Configuration | Utimaco Integration Guides

Adding the Utimaco PKCS#11 library

Please see the Utimaco documentation for use and deployment of the PKCS#11 R2 Configuration file, pointed to by the environment variable CS_PKCS11_R2_CFG.
The SSH UKM appliance will attach to a single PKCS#11 implementation at a time, whether this is one or more physical HSMs will depend on the CS_PKCS11_R2_CFG file.

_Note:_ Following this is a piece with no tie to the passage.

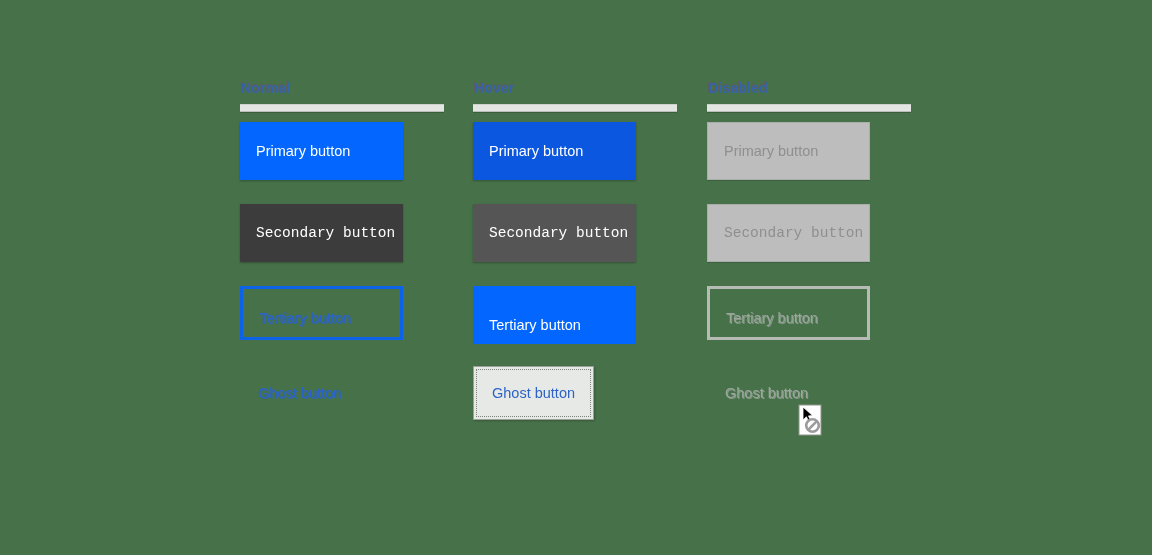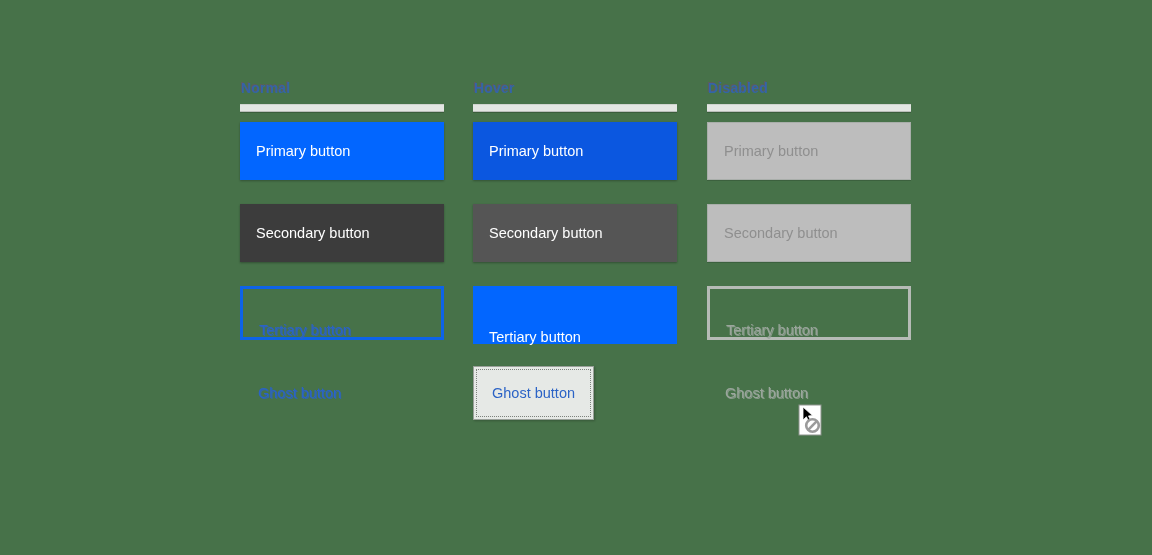"Primary button" .btn { padding: 0 16px -> 12px 16px; width: 204px -> 163px }
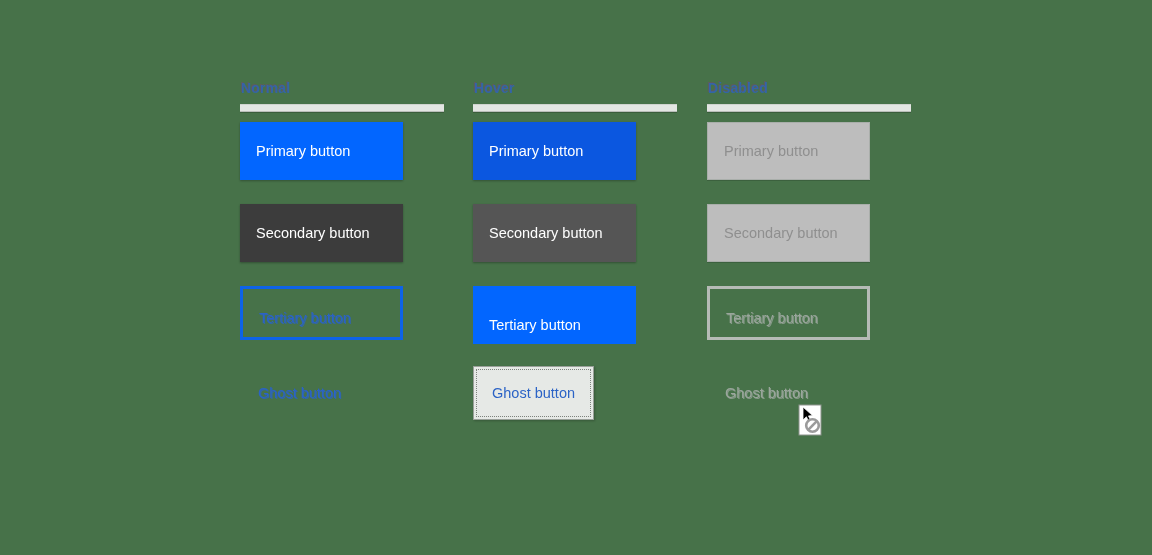"Secondary button" .btn-secondary { font-family: none -> Liberation Mono, monospace }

Log in to the Universal SSH Key Manager appliance, at the web address https://<ipaddress>/appliance/#/login . The Username and Password are the default account username and password (that you would use if you were using ssh to log in to the appliance).

Figure 1: appl sign in

Use the "Frontend" link to log into the Key Manager. The default user is called 'superuser', and will use the password you set up for it during the appliance installation.

Figure 2: keym sign in

Click on any javascript-generated panels to dismiss them. Click on the SETTINGS tab, and then the GENERAL sub-tab.

Figure 3: setts genrl

Click on HSM to get to the PKCS#11 Dialog.

Figure 4: pkcs11 setup

Enter the filename of the Utimaco PKCS#11 R2 implementation in the "Path to" entry, and enter the PIN value for Slot 0 (twice).

Figure 5: pkcs11 setup2

When 'Apply' is clicked, the PIN values will collapse, and the "Default PKCS11 key fingerprint" drop-down will auto-populate with any visible Private keys found on Slot 0 of the Utimaco CryptoServer cluster. Select the correct key to click 'APPLY' to set it as the Default key.